Dataset START

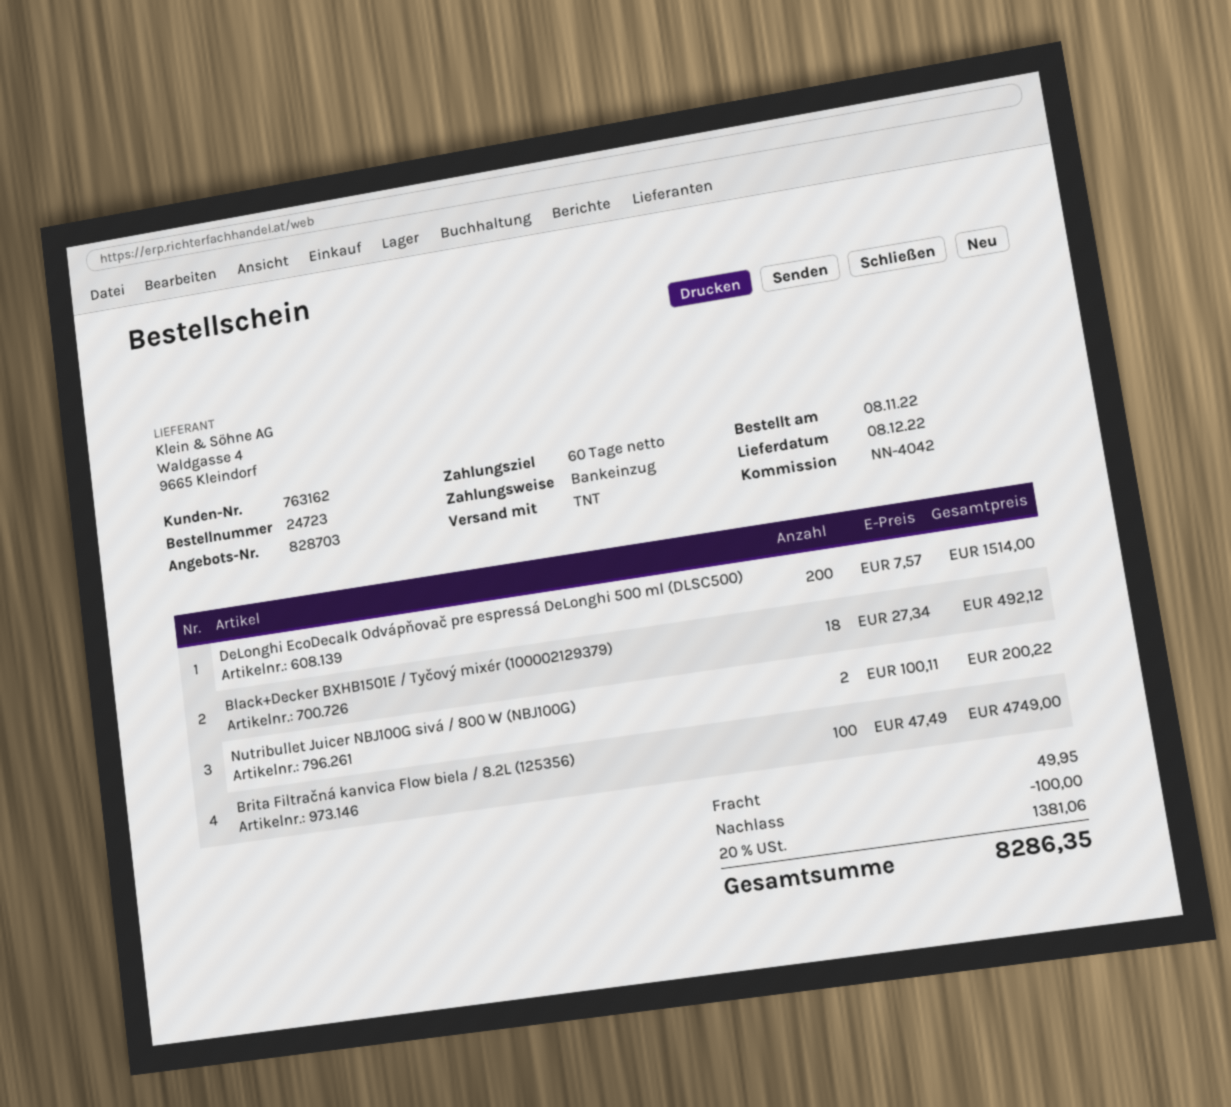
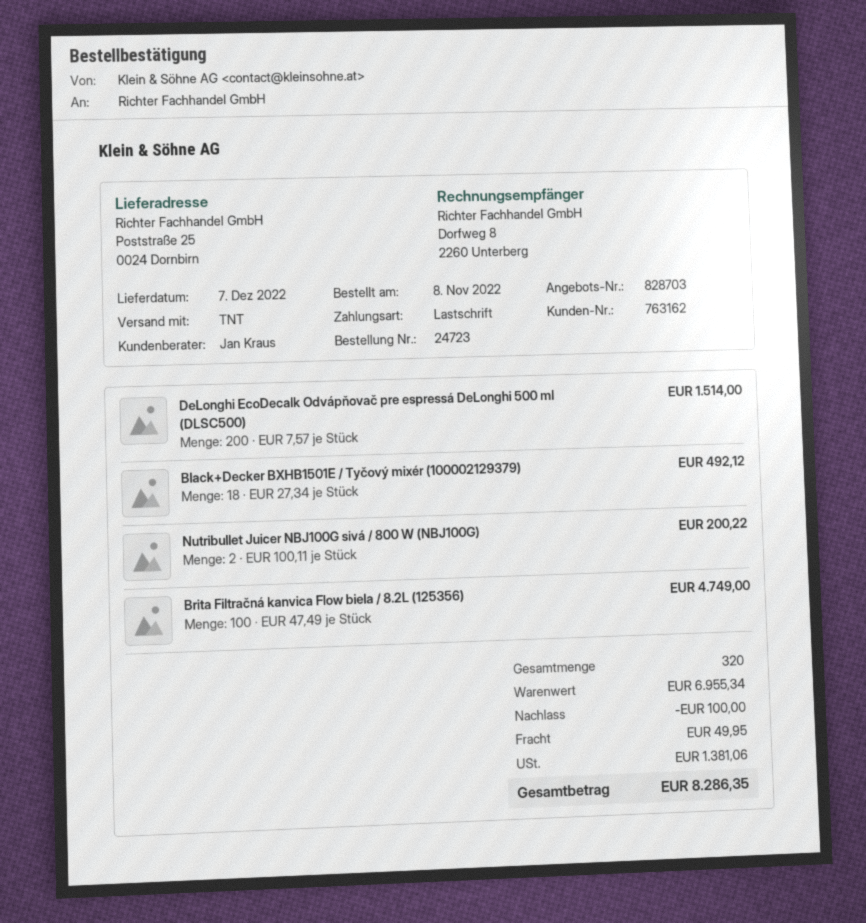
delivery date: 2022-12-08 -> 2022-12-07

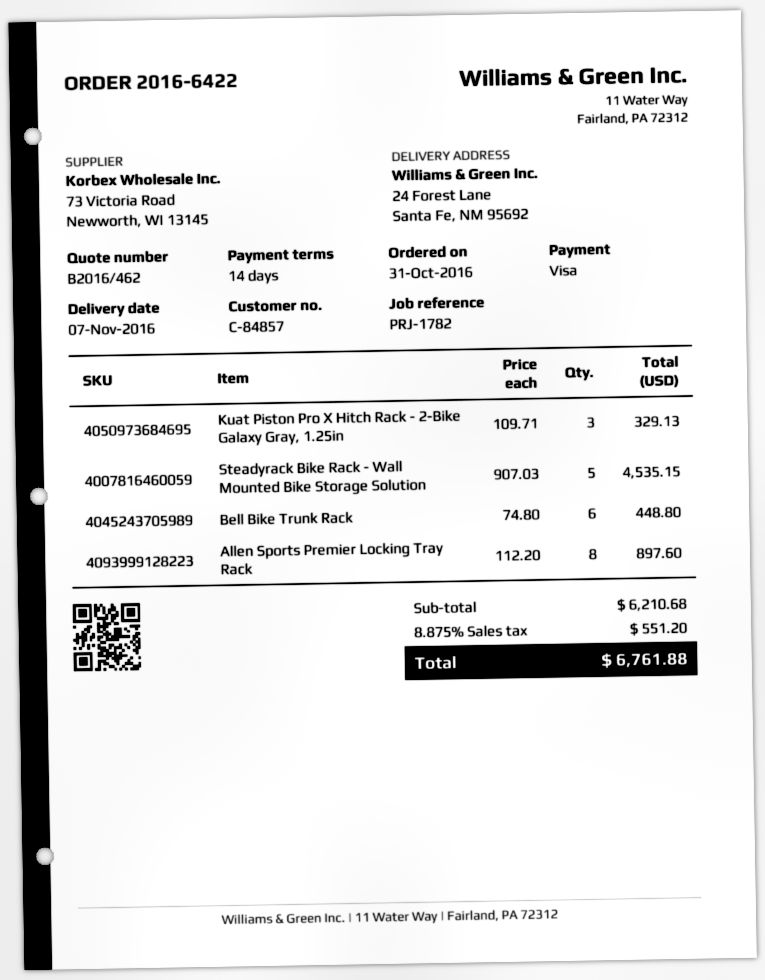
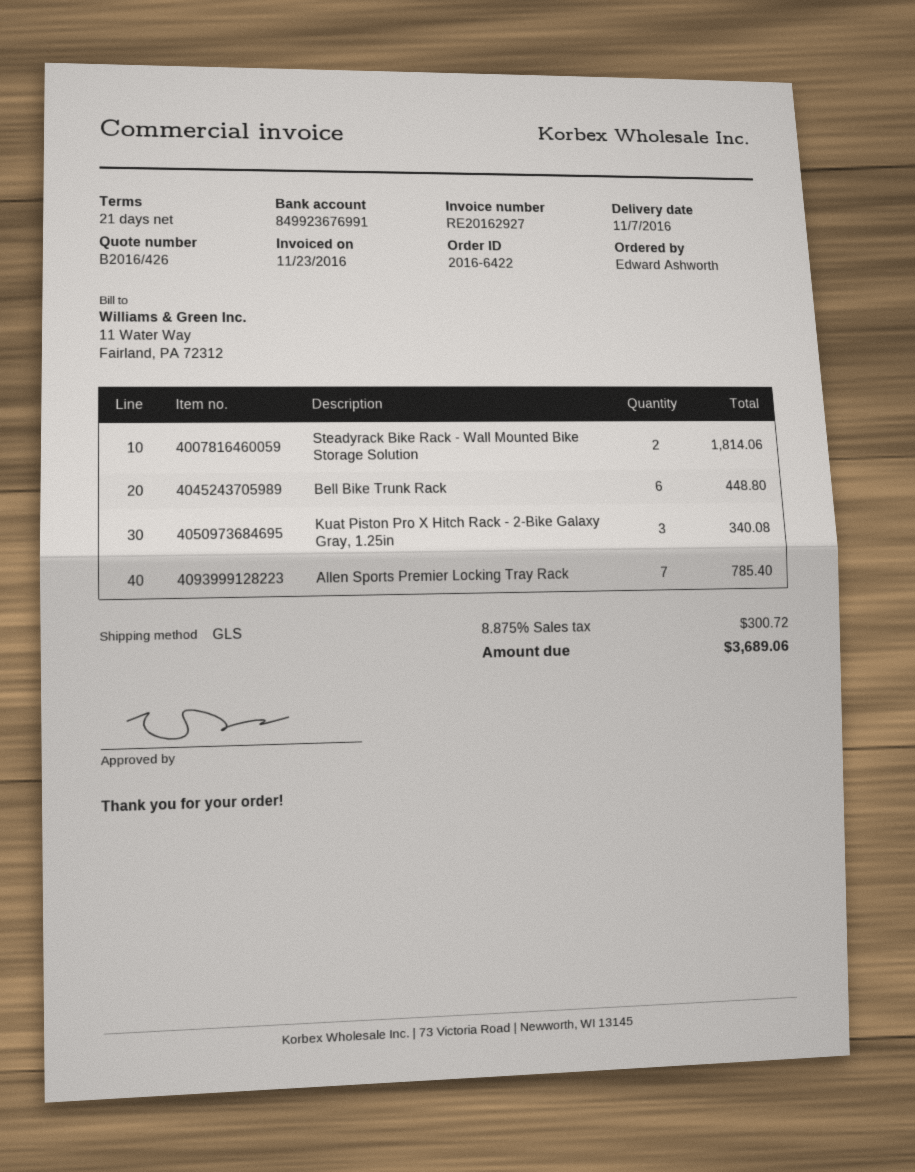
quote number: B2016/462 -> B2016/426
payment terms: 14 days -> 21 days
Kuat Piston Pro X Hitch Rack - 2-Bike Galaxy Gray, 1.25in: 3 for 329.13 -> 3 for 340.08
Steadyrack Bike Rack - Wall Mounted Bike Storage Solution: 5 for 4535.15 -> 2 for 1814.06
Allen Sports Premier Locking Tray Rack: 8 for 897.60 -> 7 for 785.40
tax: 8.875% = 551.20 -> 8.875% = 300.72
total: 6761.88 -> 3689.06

Dataset END
Dataset START

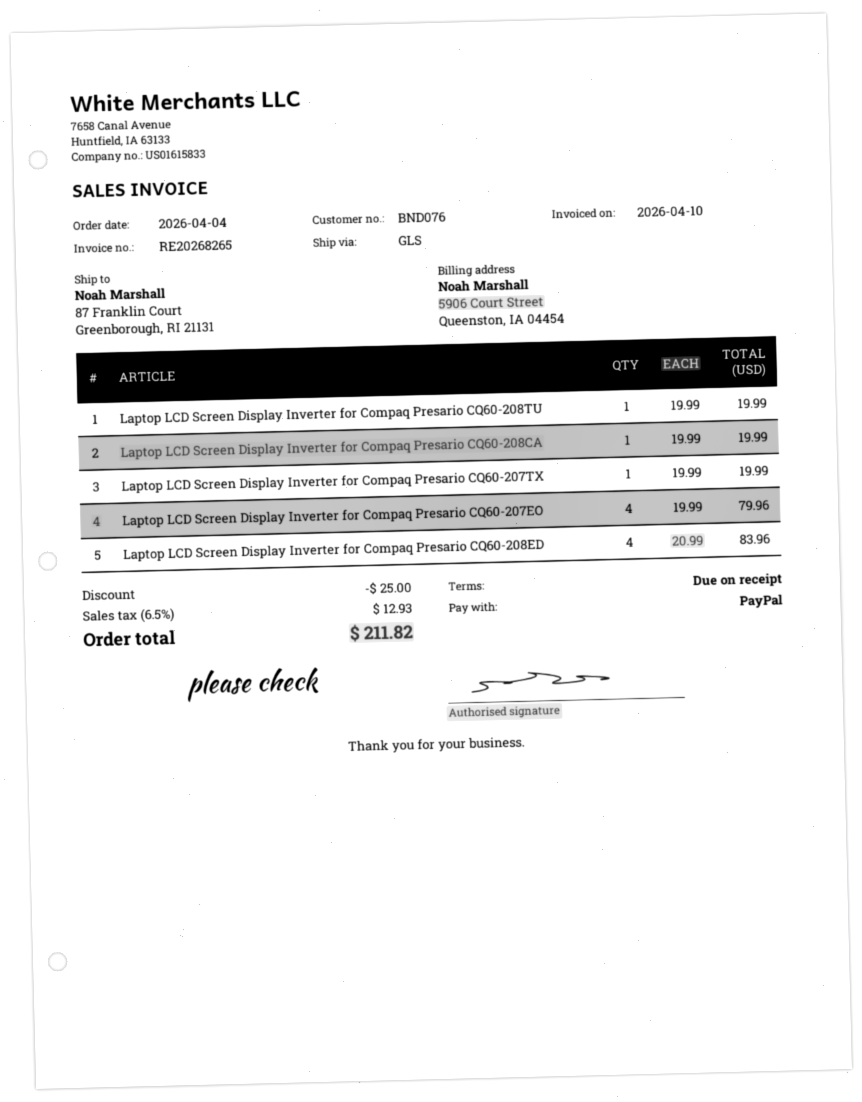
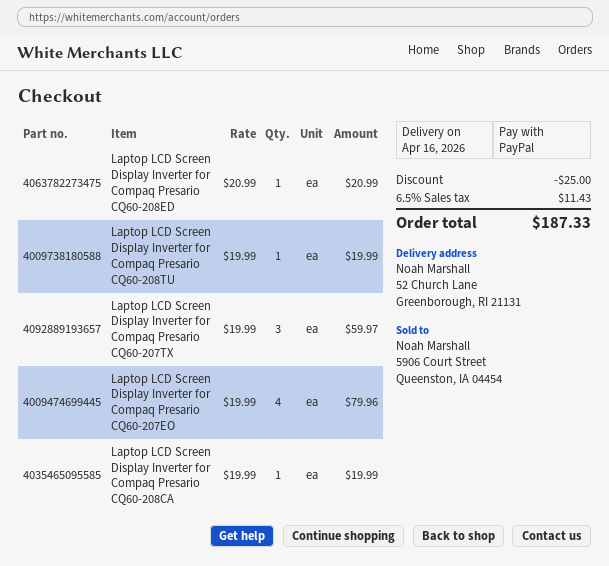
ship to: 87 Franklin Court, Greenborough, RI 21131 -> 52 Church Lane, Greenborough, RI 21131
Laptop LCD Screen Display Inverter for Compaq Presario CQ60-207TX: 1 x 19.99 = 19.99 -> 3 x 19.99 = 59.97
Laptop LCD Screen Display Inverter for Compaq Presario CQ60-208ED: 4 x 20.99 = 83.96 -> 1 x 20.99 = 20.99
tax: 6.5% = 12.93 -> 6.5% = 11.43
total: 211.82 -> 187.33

Dataset END

→ **Work order**
Scan the entries above and return each line that holds "Rack".

→ **Problem solution**
Kuat Piston Pro X Hitch Rack - 2-Bike Galaxy Gray, 1.25in: 3 for 329.13 -> 3 for 340.08
Steadyrack Bike Rack - Wall Mounted Bike Storage Solution: 5 for 4535.15 -> 2 for 1814.06
Allen Sports Premier Locking Tray Rack: 8 for 897.60 -> 7 for 785.40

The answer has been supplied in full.